Le terme trouve son origine dans l’histoire du champ de la recherche en design lui-même. Les premières théorisations du processus de conception par Horst Rittel et Melvin Webber, Nigel Cross ou Donald Schön se font en effet en parallèle du développement du champ de l’intelligence artificielle, et de l’ensemble des efforts de formalisation des processus cognitifs qui l’accompagnent. Dans le monde anglophone en particulier, les réseaux institutionnels des champs de l’informatique, de l’architecture computationnelle et du design émergent à la même période et s’entremêlent dans un effort commun de compréhension. Les échanges théoriques sont nombreux, en particulier pour parvenir à décrire le processus de conception, qui constitue un cas d’étude particulièrement pertinent pour comprendre le fonctionnement de l’esprit humain. Le terme de wicked problem est l’héritier d’une chronologie démarrant en 1956 avec un texte de John McCarthy, The Inversion of Functions Defined by Turing Machines3, puis en 1961 avec un texte de Marvin Minsky, Steps Toward Artificial Intelligence4. Les deux grands pionniers de l’intelligence artificielle posent à ces occasions l’idée de well-defined problems – des problèmes formulés de manière à pouvoir être résolus par un ordinateur. En 1964, Walter Reitman théorise dans son article Heuristic decision procedures, open constraints, and the structure of ill-defined problems5 la notion inverse de ill-defined problems, reprise ensuite en 1967 par Alan Newell dans son texte Heuristic Programming : ill-structured problems6. En 1969, Charles Eastman signe un article qui aura beaucoup d’écho, Cognitive processes and ill-defined problems: a case study from design7, et fait le lien entre ill-defined problems et design – une articulation qui sera ensuite reprise par Herbert Simon en 1973 dans The Structure of Ill-structured Problems8, dont une longue partie est dédiée à l’examen du processus de conception architectural. La même année, Horst Rittel et Melvin Webber adaptent la notion en forgeant le terme de wicked problems dans leur texte Dilemmas in a General Theory of Planning9, notion qui essaime au cours des décennies suivantes à travers toute la recherche en design.
Le concept est donc indissociable de l’émergence du champ de la recherche en design anglophone des années 60 pour les premiers travaux aux années 80 pour la constitution en un champ d’étude à part entière, avec des réseaux institutionnels qui lui sont propres. Il est associé à l’idée que les pratiques de design s’accompagnent d’une expertise qui leur est propre, théorisée notamment par Donald Schön dans son livre The Reflective Practitioner10, ou encore par Nigel Cross qui la désigne sous le nom de designerly ways of knowing – « la connaissance par le design »11. Aujourd’hui, la notion de wicked problems reste prisée dans le champ du design, et est utilisée également en sciences sociales, dans le cadre de travaux sur les méthodes de traitement des enjeux environnementaux, de management de la santé, ou encore de développement des politiques publiques.

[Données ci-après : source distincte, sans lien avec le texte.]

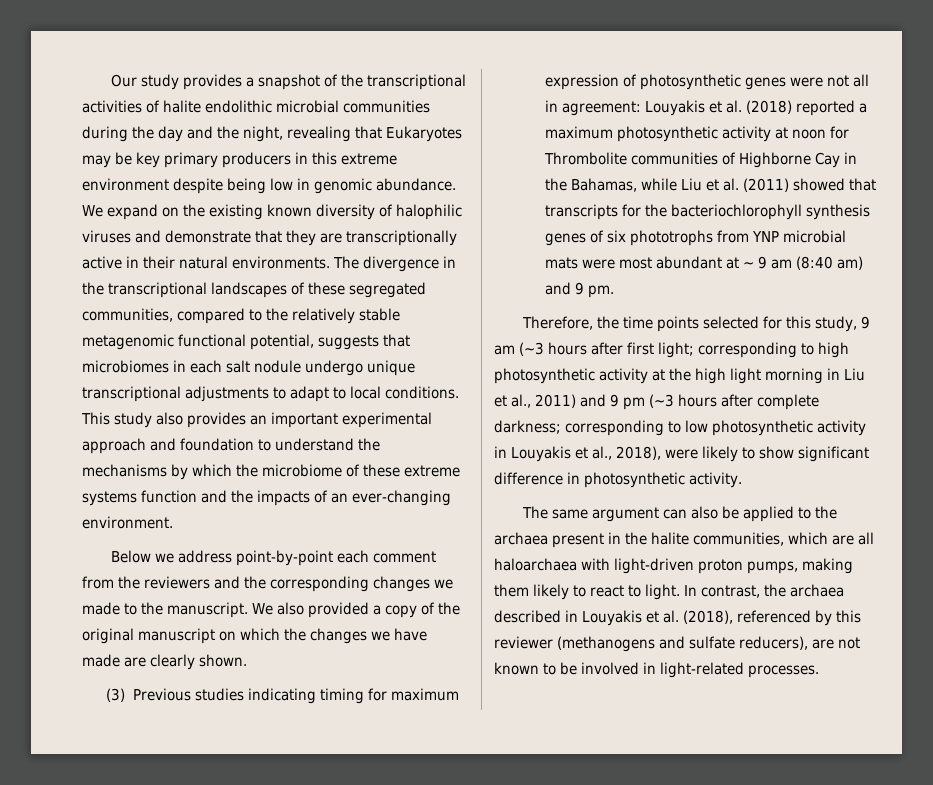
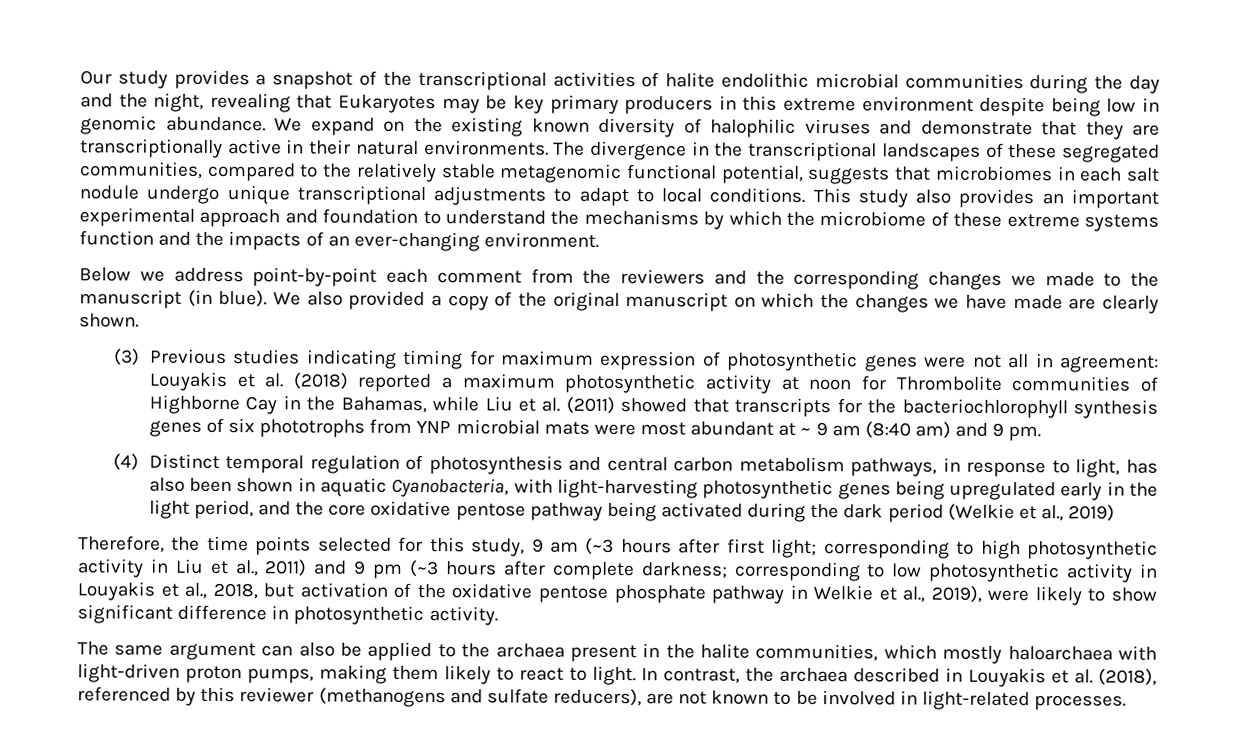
- Below we address point-by-point each comment from the reviewers and the corresponding changes we made to the manuscript.
+ Below we address point-by-point each comment from the reviewers and the corresponding changes we made to the manuscript (in blue).
+ (4) Distinct temporal regulation of photosynthesis and central carbon metabolism pathways, in response to light, has also been shown in aquatic Cyanobacteria, with light-harvesting photosynthetic genes being upregulated early in the light period, and the core oxidative pentose pathway being activated during the dark period (Welkie et al., 2019)
- Therefore, the time points selected for this study, 9 am (~3 hours after first light; corresponding to high photosynthetic activity at the high light morning in Liu et al., 2011) and 9 pm (~3 hours after complete darkness; corresponding to low photosynthetic activity in Louyakis et al., 2018), were likely to show significant difference in photosynthetic activity.
+ Therefore, the time points selected for this study, 9 am (~3 hours after first light; corresponding to high photosynthetic activity in Liu et al., 2011) and 9 pm (~3 hours after complete darkness; corresponding to low photosynthetic activity in Louyakis et al., 2018, but activation of the oxidative pentose phosphate pathway in Welkie et al., 2019), were likely to show significant difference in photosynthetic activity.
- The same argument can also be applied to the archaea present in the halite communities, which are all haloarchaea with light-driven proton pumps, making them likely to react to light.
+ The same argument can also be applied to the archaea present in the halite communities, which mostly haloarchaea with light-driven proton pumps, making them likely to react to light.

Horst Rittel et Melvin Webber, mais aussi plus tard Richard Buchanan12, pointent en effet dans leurs travaux que la résolution des wicked problems passe par l’implication d’un grand nombre des acteurs concernés, une dimension participative particulièrement pertinente pour aborder les problèmes socio-environnementaux.
4. Problématisation
Si dans les textes anglophones, la notion de wicked problems est devenue un classique de la théorie du design, elle a mis plus de temps à s’imposer dans les textes français. Nombre de textes francophones qui ont recours à la notion de wicked problems commencent en effet par citer les textes anglophones et définir la notion dans sa langue d’origine, avant d’en proposer une traduction. La notion tend donc souvent à être utilisée simplement pour poser l’existence de la difficulté à formaliser les attentes et les modalités du processus de design, sans être mobilisée au-delà. Le manque d’une analyse plus fine est une critique qui est également faite à certains textes anglophones : elle justifie de ré-établir systématiquement une définition à partir de la langue d’origine.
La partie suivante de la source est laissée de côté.